Le changement principal porte sur la façon dont l’algorithme ajuste les enchères en fonction des signaux de conversion. En pratique, cela signifie que les performances peuvent fluctuer davantage lors des premières semaines suivant l’activation d’une nouvelle stratégie d’enchères.
Ce qu’on surveille concrètement après ce type de changement :
- L’évolution du CPA réel par rapport au CPA cible paramétré, sur des fenêtres de 7 et 14 jours
- Le volume de conversions (pas seulement le coût), car l’algorithme peut réduire la diffusion pour tenir le CPA cible
- Les rapports sur les termes de recherche, pour vérifier que l’algorithme ne dérive pas vers des requêtes hors sujet à faible intention d’achat
- La part d’impressions perdues pour cause de budget, qui révèle si le Smart Bidding bride la campagne faute de marge de manoeuvre budgétaire

Rapport sur les termes de recherche : l’angle mort des campagnes PPC
Google masque une part croissante des termes de recherche ayant déclenché la diffusion des annonces. Pulzeo documente ce phénomène : la proportion de termes visibles dans le rapport a diminué au fil des mises à jour de la plateforme. On ne peut plus se fier uniquement à ce rapport pour piloter les mots-clés négatifs.

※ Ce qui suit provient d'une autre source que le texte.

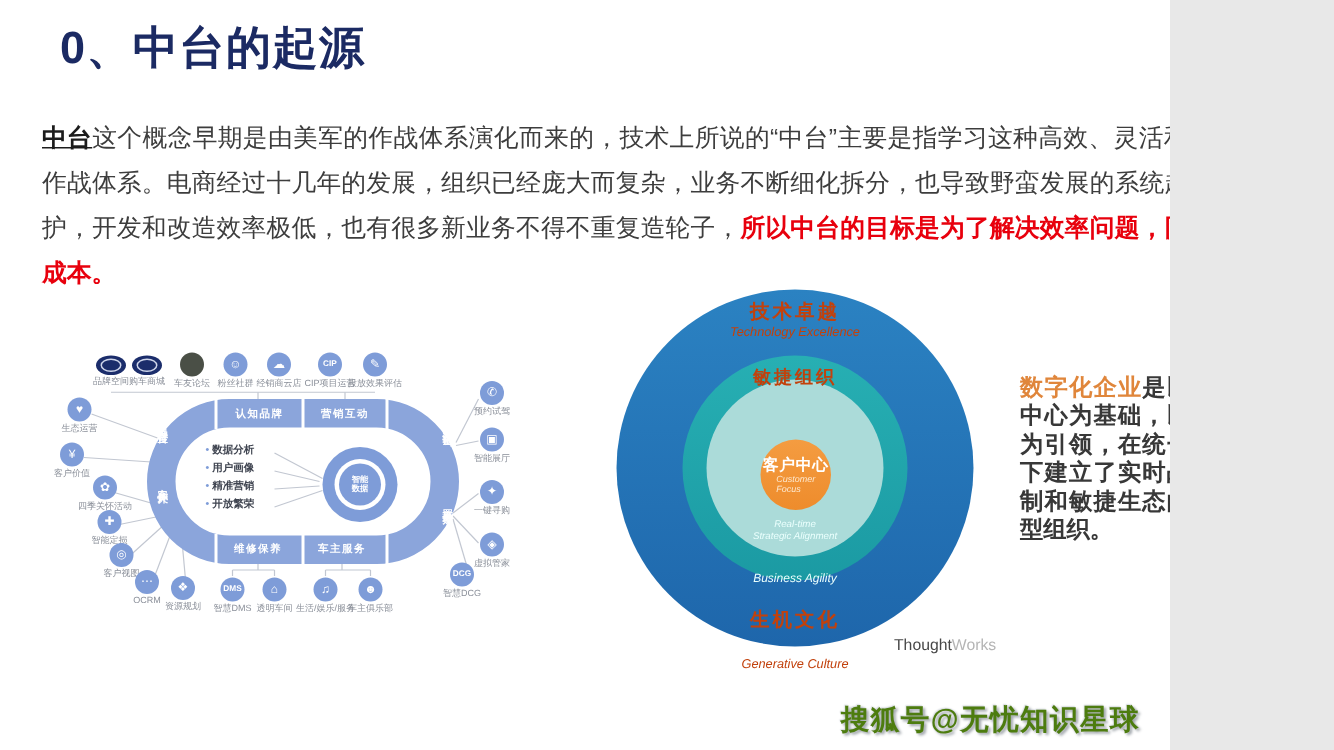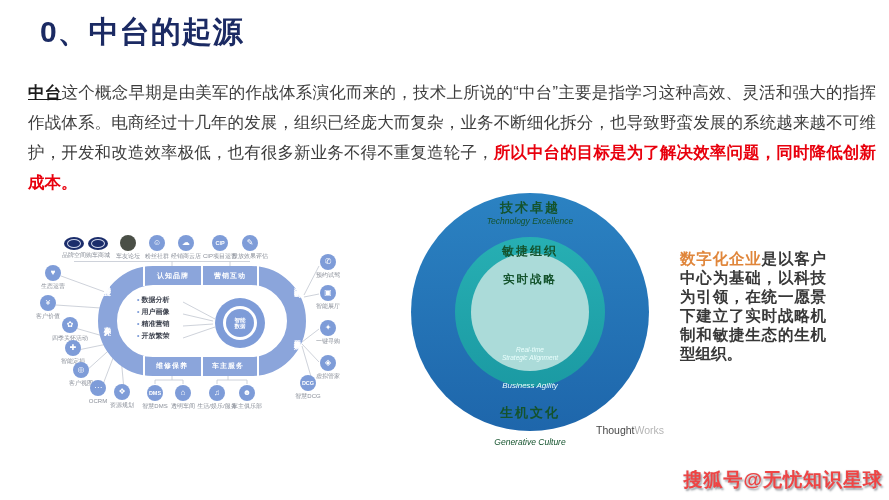--- a/index.html
+++ b/index.html
@@ -3,7 +3,7 @@
 <meta charset="utf-8">
 <style>
   html,body{margin:0;padding:0;background:#e8e8e8;}
-  .slide{position:relative;width:889px;height:500px;background:#ffffff;overflow:hidden;
+  .slide{position:relative;width:780px;height:500px;background:#ffffff;overflow:hidden;
          font-family:"Liberation Sans","DejaVu Sans",sans-serif;}
 
   

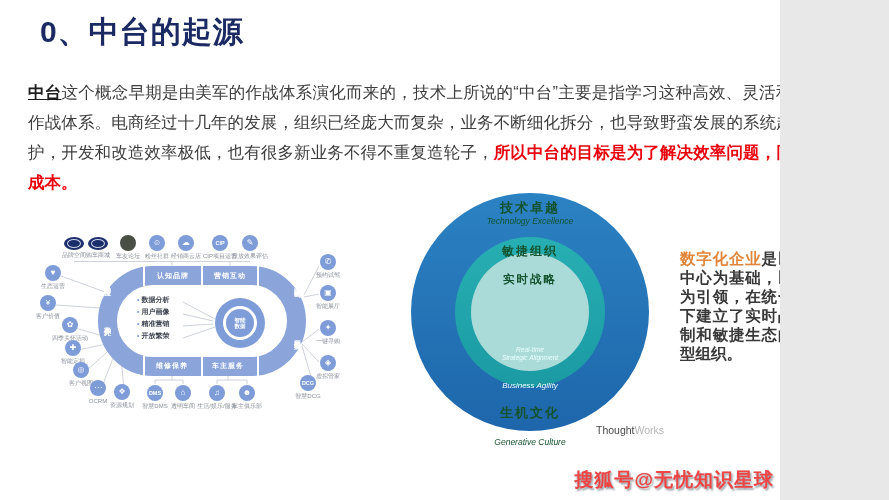--- a/index.html
+++ b/index.html
@@ -45,7 +45,7 @@
   .r3{left:60px;top:60px;width:118px;height:118px;background:#ABDBD9;}
   .core{left:96px;top:100px;width:47px;height:47px;background:linear-gradient(180deg,#F49C41 0%,#EE8C2C 100%);
         display:flex;flex-direction:column;align-items:center;justify-content:center;}
-  .twl{position:absolute;left:0;width:100%;text-align:center;color:#14532d;}
+  .twl{position:absolute;left:0;width:100%;text-align:center;color:#c2410c;}
   .zh1{top:6px;font-size:13px;font-weight:bold;letter-spacing:2px;}
   .en1{top:23px;font-size:8.5px;font-style:italic;}
   .zh2{top:50px;font-size:12px;font-weight:bold;letter-spacing:2px;}

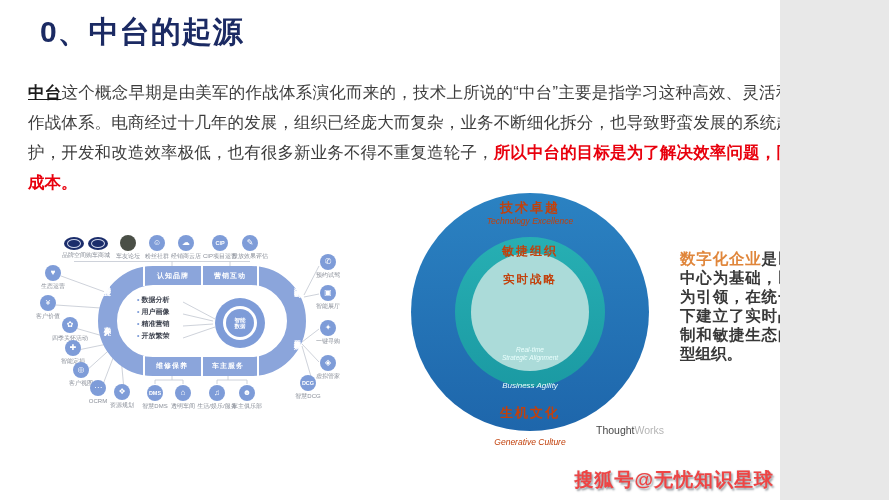--- a/index.html
+++ b/index.html
@@ -281,7 +281,6 @@
     <div class="twl zh1">技术卓越</div>
     <div class="twl zh2">敏捷组织</div>
     <div class="twl en1">Technology Excellence</div>
-    <div class="twl zh3">实时战略</div>
     <div class="twl en3"><span>Real-time</span><br><span>Strategic Alignment</span></div>
     <div class="twl en2">Business Agility</div>
     <div class="twl zh0">生机文化</div>

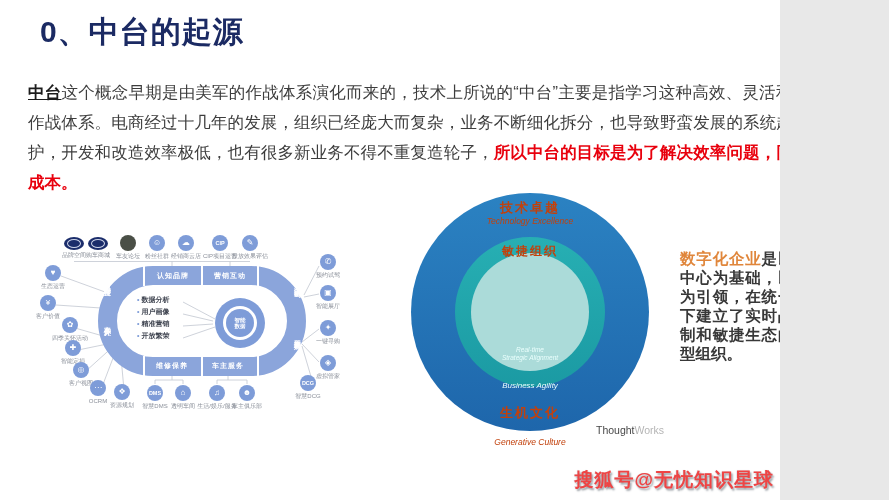--- a/index.html
+++ b/index.html
@@ -281,6 +281,10 @@
     <div class="twl zh1">技术卓越</div>
     <div class="twl zh2">敏捷组织</div>
     <div class="twl en1">Technology Excellence</div>
+    <div class="ring core">
+      <div class="czh">客户中心</div>
+      <div class="cen"><span>Customer</span><br><span>Focus</span></div>
+    </div>
     <div class="twl en3"><span>Real-time</span><br><span>Strategic Alignment</span></div>
     <div class="twl en2">Business Agility</div>
     <div class="twl zh0">生机文化</div>

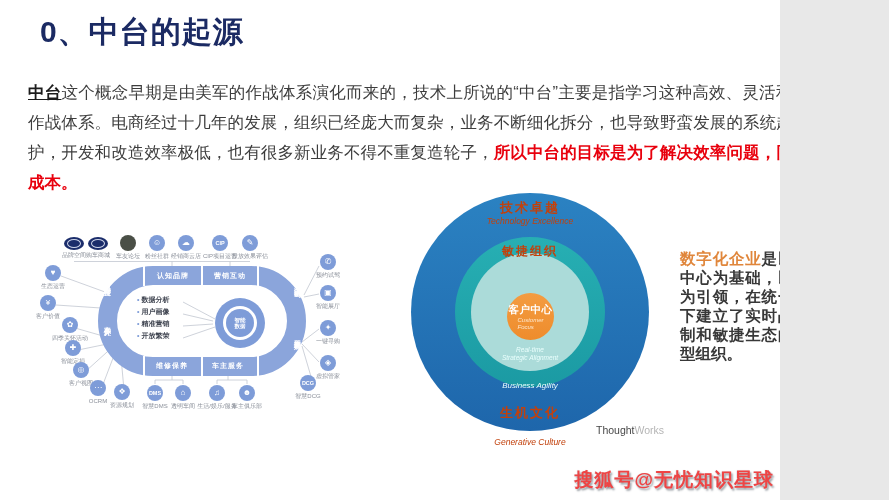--- a/index.html
+++ b/index.html
@@ -65,7 +65,7 @@
   .sidetext .hl{color:#E0863B;}
 
   
-  .wm{position:absolute;right:6px;bottom:7px;font-size:19px;font-weight:bold;color:#ef4444;
+  .wm{position:absolute;right:20px;bottom:7px;font-size:19px;font-weight:bold;color:#4d7c0f;
       text-shadow:1.5px 1.5px 2px #9aa0a6,-0.5px -0.5px 1px #d4d8dd;letter-spacing:1px;}
 </style>
 </head>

La conséquence directe pour le pilotage : croiser les données Google Ads avec les requêtes remontées dans GA4 ou Search Console donne une image plus complète. On identifie ainsi des requêtes parasites que le rapport natif ne montre pas.
Ce n’est pas un détail de spécialiste. Un annonceur qui ne nettoie pas ses termes de recherche toutes les semaines laisse une part significative de son budget partir sur des clics sans intention d’achat. Sur des campagnes à budget modéré, cela peut représenter la différence entre un CPA tenable et une campagne déficitaire.
Fréquence de suivi des indicateurs PPC : la routine qui change les résultats
La plupart des guides listent les KPI sans dire quand les regarder. Un CTR qui baisse sur 24 heures ne signifie rien. Le même CTR en baisse sur 14 jours avec un volume stable mérite une action.
On distingue deux rythmes. Le contrôle hebdomadaire couvre la fiabilité du tracking (conversions modélisées), le CPA par campagne, les termes de recherche à exclure et la part d’impressions. Le bilan mensuel porte sur le ROAS par canal, l’évolution du coût par conversion hors marque et l’allocation budgétaire entre campagnes.
Les retours varient sur ce point selon la taille du compte et le volume de dépenses, mais une règle tient dans la majorité des cas : ne jamais modifier une enchère ou un budget sur la base de moins de sept jours de données. Le Smart Bidding a besoin de cycles complets pour stabiliser ses signaux, et les décisions prises sur des micro-variations génèrent plus de bruit que de résultats.
Un tableau de bord PPC bien construit ne contient pas quinze métriques. Il en contient cinq ou six, lues dans l’ordre, à la bonne fréquence. Le reste, ce sont des diagnostics ponctuels qu’on sort quand un indicateur principal dérape.